Amp Or Guitar – Which One Influences My Tone More?

This has been a topic of debate for decades in guitar circles across the world. If you're looking to get the most out of your gear and dial in on that tone you've been searching for, this is the article for you. Lets look at how each piece of equipment changes your tone & experience and then we can decide which one ultimately does more for your tone. Guitar: With the guitar, there are several pieces that affect the tone you're going to get. Let's lay them out one by one and discuss how each affects your tone:
  • The strings you use – this affects tone most of all on the guitar itself. A good quality set of strings will add so much to your tone. This is why its important to clean your strings after you're done playing/practicing.

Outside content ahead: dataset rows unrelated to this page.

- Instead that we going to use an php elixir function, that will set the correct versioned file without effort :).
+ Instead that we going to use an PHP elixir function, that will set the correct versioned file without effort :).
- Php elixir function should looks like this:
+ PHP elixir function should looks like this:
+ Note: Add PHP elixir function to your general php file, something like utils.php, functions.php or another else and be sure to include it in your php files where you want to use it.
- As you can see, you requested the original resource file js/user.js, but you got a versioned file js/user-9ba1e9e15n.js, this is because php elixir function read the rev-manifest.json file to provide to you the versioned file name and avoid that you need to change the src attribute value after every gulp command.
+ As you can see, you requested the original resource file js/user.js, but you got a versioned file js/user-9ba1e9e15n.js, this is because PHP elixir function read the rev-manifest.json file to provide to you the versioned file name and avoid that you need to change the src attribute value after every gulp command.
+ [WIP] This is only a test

  • The pick you use – whether you pick your strings with your fingers, a wooden pick, a thick plastic pick, or a chopped up gift-card, each one makes the tone of the strings ring out much differently. If you want a softer feel for a song, use your fingers or a wooden pick.

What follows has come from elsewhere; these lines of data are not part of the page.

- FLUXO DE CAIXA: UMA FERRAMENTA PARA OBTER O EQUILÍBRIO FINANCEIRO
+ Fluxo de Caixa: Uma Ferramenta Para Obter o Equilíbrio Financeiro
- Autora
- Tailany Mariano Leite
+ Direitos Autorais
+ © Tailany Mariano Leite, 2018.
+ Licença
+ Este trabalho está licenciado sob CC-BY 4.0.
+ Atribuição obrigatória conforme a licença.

  • What material the body is made out of – since the strings vibrate, that vibration goes through the wood of the body, which also gets picked up by the pickups and turned into an electrical signal. While this difference is only slight in different woods, it is not something to forget about – good mahogany will sound much much better than press-board!

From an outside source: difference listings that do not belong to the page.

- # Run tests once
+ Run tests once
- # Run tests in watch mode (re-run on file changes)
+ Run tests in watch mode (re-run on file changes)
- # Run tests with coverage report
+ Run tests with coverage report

  • What material the neck is made out of – Same principle as for the body, though less sound travels through here and back into the pickups so it is less important than the body wood.
  • What material the fretboard is made out of – yes, even this matters too! Same as with the neck.
  • Quality of steel in your frets – Of course this matters, though it is rarely tested. Since when you press down on the strings it is not your fingers but the frets that the string rings from, this is important as well.
  • What pickups you're using – Pickups are a huge factor in tone, as much or more than the strings you use. There are many types of pickups available on the market, so I highly encourage you to research this as it does play a big factor in your tone.
  • Even the patch cord you're running from your guitar to your amp – How long it is, quality of metal, insulation all play a factor in the signal getting from your guitar to the amp intact. Don't skimp out on a good patch cord!
Amp: Amps play a huge factor in your tone. There are many different kinds of amps, all with their own features, wattages, effects, EQ settings, and the like. If you've ever played on more than one amp, then you've heard just how much an amp can affect your tone. Practice amps are nice for when you are traveling light or just getting started playing guitar, but no matter how excellent your guitar is, a starter practice amp always has that ability to make any guitar sound like its made out of sheet metal. There ARE good practice amps out there, and those good little amps still lack in speaker size, wattage output, volume, good tone at high volumes, and a lack of EQ settings other than low/mid/high knobs. Bigger amps, those with 2-4 speakers are great for playing local gigs and even at home. At any volume level they output consistent tone, and generally come with more options to mess with the EQ settings to really dial in the tone you're looking for. If they don't come with those, an amp head has all of those EQ settings for you to take your tone to the next 20 levels and beyond. Plus, the head makes your amp more versatile in terms of how many different scenarios and contexts that you can still achieve great tone. So even if you have the best guitar on the planet, if you're hooking it up to a tin can, your tone will still sound like garbage. So if you are on a budget for gear or just want to upgrade things slowly one at a time, start with a solid quality amp. Whether it is a model amp or a tube amp is for another article ;)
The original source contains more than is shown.